27 juillet 2006

PIERRE

Je me vois bien comme Pierre, traînant ma grande carcasse dans l’agence, pouvant compter sur mes lourdes chaussures italiennes (la qualité du cuir) pour faire un maximum de bruit sur la moquette usée. La plupart du temps, j’en foutrais pas une ramée ; parfois, je donnerai un coup de main sur un dossier. J’aurais des horaires aléatoires, je prendrais des pauses déjeuner interminables, je ferais la gueule à tout le monde sauf au petit stagiaire qui me regarde avec admiration parce qu’il aimerait être à ma place. Malgré ça, les gens sauraient deviner inexplicablement que je suis un type bien.

La journée passerait assez vite dans l’ensemble, de pauses clopes en expédition au sous-sol pour discuter avec les pigistes (un bon directeur doit avoir des relations de franche camaraderie avec les petits employés, mais uniquement ceux qui ne dépendent pas directement de lui, ne serait-ce parce qu’ils sont moins chiants que les cadres d’opérette). Assez régulièrement, j’irais prendre un verre d’eau ; et le temps de le boire, il y aurait déjà 10 bonnes minutes de passées.

Lorsque je m’ennuierais vraiment trop, je me rendrais dans les bureaux de mes subalternes angoissés. Je passerais la porte en imposant ma présence avec un sourire charmeur mais ferme. Je leur mettrais la pression en les rassurant sur mon appréciation de leur bon boulot (un directeur doit savoir engueuler puis rassurer ses ouailles comme une mère avec ses enfants ; d’autant plus si c’est un homme).

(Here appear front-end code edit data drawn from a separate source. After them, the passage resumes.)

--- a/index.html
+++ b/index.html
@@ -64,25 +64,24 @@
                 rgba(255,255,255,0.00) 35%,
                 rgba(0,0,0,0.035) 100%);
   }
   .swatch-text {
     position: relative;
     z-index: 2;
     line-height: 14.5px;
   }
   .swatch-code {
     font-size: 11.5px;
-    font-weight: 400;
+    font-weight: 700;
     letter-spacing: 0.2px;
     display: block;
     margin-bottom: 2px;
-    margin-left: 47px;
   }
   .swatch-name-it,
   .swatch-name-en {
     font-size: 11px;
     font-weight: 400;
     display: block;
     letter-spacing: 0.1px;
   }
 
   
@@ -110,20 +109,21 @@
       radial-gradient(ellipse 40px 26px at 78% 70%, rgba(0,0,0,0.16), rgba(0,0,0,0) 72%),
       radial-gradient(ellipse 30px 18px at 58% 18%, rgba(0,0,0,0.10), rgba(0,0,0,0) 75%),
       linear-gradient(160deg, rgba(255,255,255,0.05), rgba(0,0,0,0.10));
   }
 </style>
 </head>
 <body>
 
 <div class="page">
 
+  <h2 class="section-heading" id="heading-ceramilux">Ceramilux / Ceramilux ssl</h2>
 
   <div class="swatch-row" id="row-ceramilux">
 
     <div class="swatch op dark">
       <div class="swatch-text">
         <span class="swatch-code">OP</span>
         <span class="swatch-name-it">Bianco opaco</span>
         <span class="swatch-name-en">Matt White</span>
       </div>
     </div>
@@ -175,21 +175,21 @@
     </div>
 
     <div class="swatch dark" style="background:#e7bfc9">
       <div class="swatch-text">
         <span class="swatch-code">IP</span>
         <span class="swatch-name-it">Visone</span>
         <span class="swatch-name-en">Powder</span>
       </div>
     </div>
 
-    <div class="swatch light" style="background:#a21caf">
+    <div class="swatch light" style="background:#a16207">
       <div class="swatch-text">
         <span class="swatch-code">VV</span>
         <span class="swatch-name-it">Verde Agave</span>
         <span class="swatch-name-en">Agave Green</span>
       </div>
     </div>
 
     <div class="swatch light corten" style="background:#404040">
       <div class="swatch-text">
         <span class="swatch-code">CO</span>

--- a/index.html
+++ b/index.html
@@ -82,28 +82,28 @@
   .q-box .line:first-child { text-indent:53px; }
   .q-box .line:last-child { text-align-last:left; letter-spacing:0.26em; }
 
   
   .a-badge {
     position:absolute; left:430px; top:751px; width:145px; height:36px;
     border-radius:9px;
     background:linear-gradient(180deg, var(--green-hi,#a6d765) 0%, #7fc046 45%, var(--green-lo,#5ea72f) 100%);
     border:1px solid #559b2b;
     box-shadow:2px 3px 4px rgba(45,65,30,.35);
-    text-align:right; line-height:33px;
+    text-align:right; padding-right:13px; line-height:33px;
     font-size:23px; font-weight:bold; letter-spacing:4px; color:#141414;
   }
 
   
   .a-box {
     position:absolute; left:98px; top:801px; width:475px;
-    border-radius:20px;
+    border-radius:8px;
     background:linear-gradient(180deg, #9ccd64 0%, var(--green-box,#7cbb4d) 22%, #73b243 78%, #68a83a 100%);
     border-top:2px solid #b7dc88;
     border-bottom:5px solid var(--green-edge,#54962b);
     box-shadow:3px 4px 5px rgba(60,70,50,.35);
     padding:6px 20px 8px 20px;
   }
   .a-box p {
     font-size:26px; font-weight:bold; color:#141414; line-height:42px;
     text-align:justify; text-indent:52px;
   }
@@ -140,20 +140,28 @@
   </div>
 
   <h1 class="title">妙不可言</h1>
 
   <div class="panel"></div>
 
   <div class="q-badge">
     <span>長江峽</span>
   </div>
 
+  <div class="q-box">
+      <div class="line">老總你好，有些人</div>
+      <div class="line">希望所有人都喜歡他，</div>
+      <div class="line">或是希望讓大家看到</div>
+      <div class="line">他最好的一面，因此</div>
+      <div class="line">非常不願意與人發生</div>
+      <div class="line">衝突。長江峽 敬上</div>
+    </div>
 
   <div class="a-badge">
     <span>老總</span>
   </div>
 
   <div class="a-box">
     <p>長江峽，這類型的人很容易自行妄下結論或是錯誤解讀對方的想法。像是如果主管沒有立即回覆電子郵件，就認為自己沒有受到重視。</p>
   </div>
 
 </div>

Je ne porterais que des t-shirts et des jeans au-dessus de mes pompes à 1000 euros. Lors de mes rendez-vous clients, si rares soient-ils, je serais ainsi ravi de pouvoir ressortir ce costume sur-mesure acheté le mois d’avant (un bon directeur a la classe, mais il ne rabaisse pas ses employés en les éblouissant tous les jours).

Quand je serais grand, je serais Pierre (un bon directeur n’en fout pas une mais c’est parce qu’il est très fort ; et seul les très grands peuvent reconnaître ce genre de talent).